If someone can suggest treatment options that target these aspects of DPD, I would truly be indebted. I won't get my hopes up, but I really want to overcome this. I feel like my quality of life will never be the same unless I finally start to feel connected with myself, my thoughts and body once again.

Thank you for reading. I wish everyone out there who is facing the same struggle to find the hope and courage they need to overcome this.


----------



## TDX (Jul 12, 2014)

NMDA-Antagonists can cause emotional numbness, "thought blocking" and many other symptoms of depersonalization. Lamotrigine can reduce these symptoms if they are caused by increased stimulation of AMPA- and Kainat-receptors in response to increased glutmate release (like in the NMDA-Antagonist model). So Lamotrigine is not a bad idea.

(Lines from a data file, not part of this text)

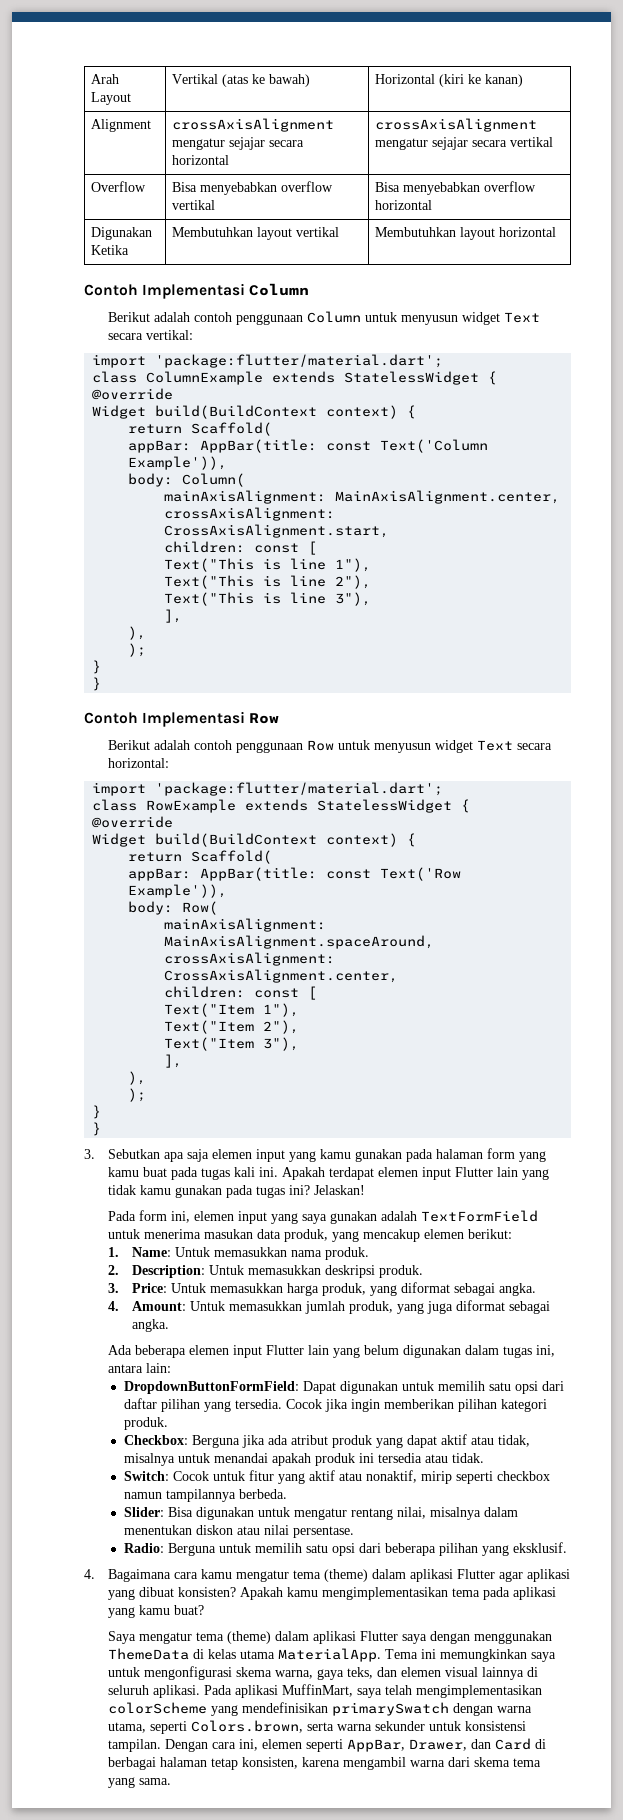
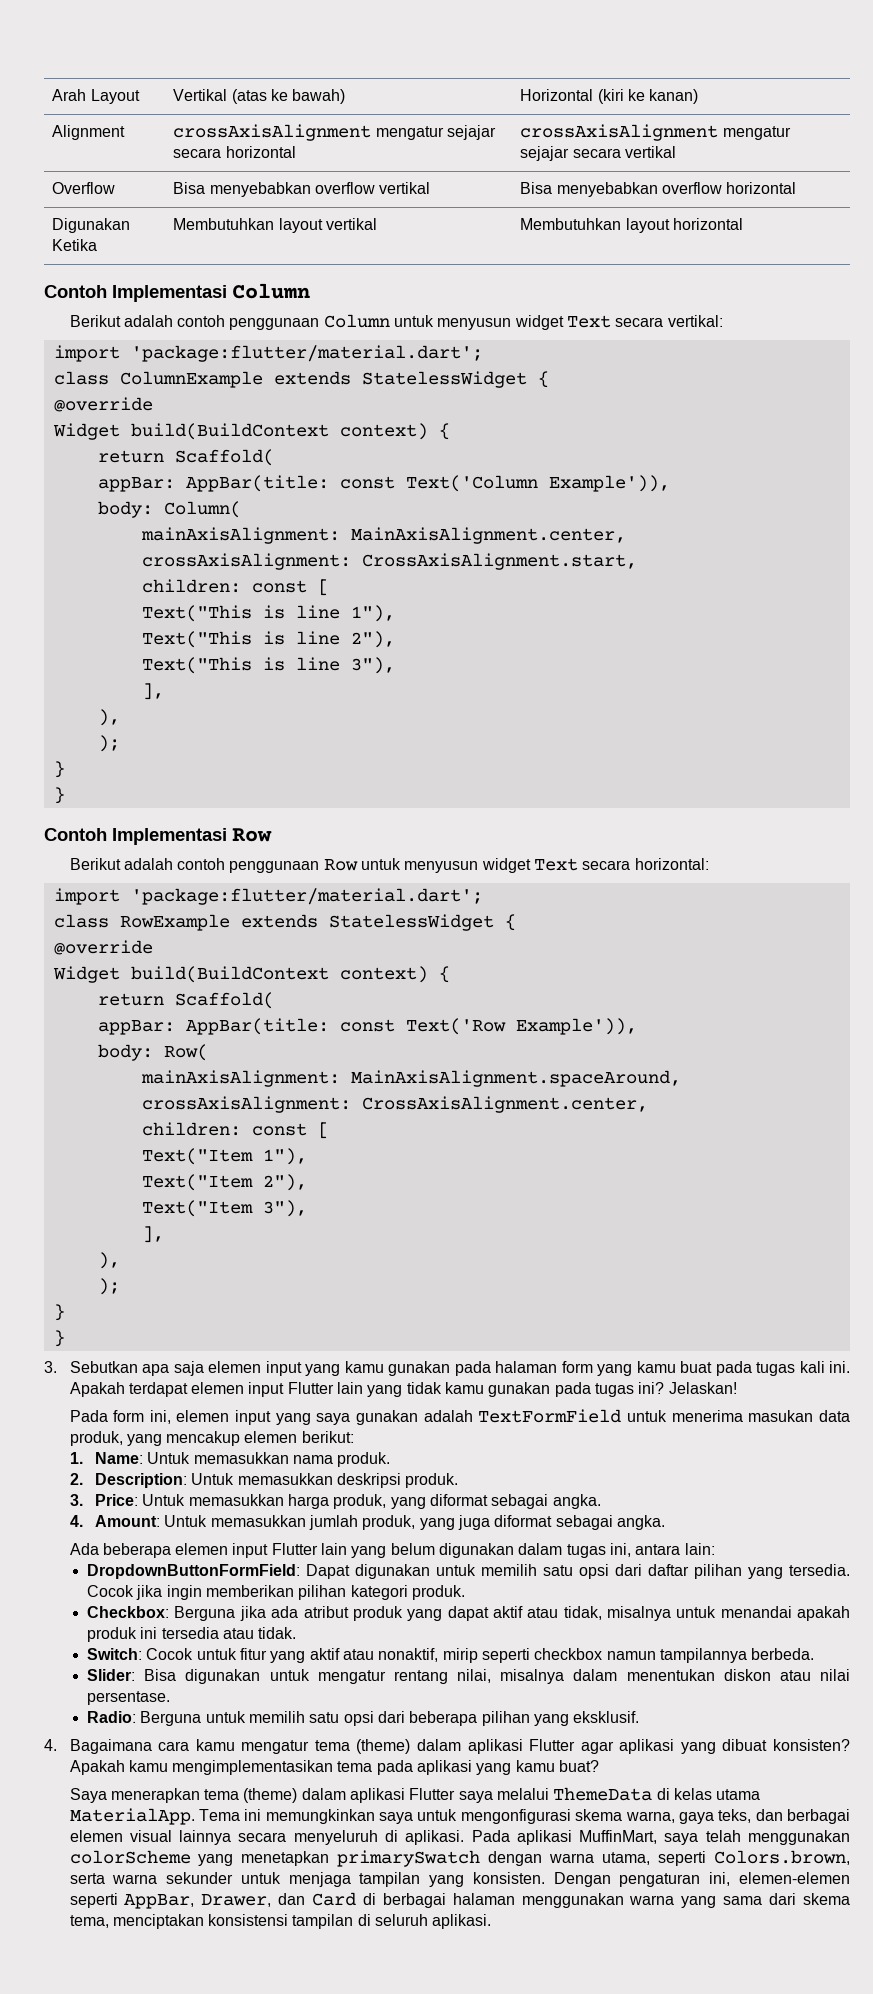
- Saya mengatur tema (theme) dalam aplikasi Flutter saya dengan menggunakan ThemeData di kelas utama MaterialApp.
+ Saya menerapkan tema (theme) dalam aplikasi Flutter saya melalui ThemeData di kelas utama MaterialApp.
- Tema ini memungkinkan saya untuk mengonfigurasi skema warna, gaya teks, dan elemen visual lainnya di seluruh aplikasi.
+ Tema ini memungkinkan saya untuk mengonfigurasi skema warna, gaya teks, dan berbagai elemen visual lainnya secara menyeluruh di aplikasi.
- Pada aplikasi MuffinMart, saya telah mengimplementasikan colorScheme yang mendefinisikan primarySwatch dengan warna utama, seperti Colors.brown, serta warna sekunder untuk konsistensi tampilan. Dengan cara ini, elemen seperti AppBar, Drawer, dan Card di berbagai halaman tetap konsisten, karena mengambil warna dari skema tema yang sama.
+ Pada aplikasi MuffinMart, saya telah menggunakan colorScheme yang menetapkan primarySwatch dengan warna utama, seperti Colors.brown, serta warna sekunder untuk menjaga tampilan yang konsisten. Dengan pengaturan ini, elemen-elemen seperti AppBar, Drawer, dan Card di berbagai halaman menggunakan warna yang sama dari skema tema, menciptakan konsistensi tampilan di seluruh aplikasi.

It won't work if there is increased activity at AMPA- and Kainat-receptors *without* increased glutamate release, because Lamotrigine does not significantly decrease the normal firing rate. But drugs like Topiramate, which inhibit these receptors might be worth a try, if Lamotrigine does not work. Unfortunately Topiramate has never been tested for depersonalization, but I think that it reduced the effects of ketamine in animals.

Another possibility might be drugs, that increase dopamine-activity, like stimulants, dopamine-reuptake inhibitors, dopamine-agonists, MAO-B-inhibitors, COMT-inhibitors and kappa-opioid-antagonists or drugs which increase neurotransmission at NMDA-receptors like Sarcosine.



> I hear lamotragine is better for DR than DP.


There is no evidence for this.



> I was thinking of trying Klonpin (benzodiazepine), but I'm worried it might be to extreme.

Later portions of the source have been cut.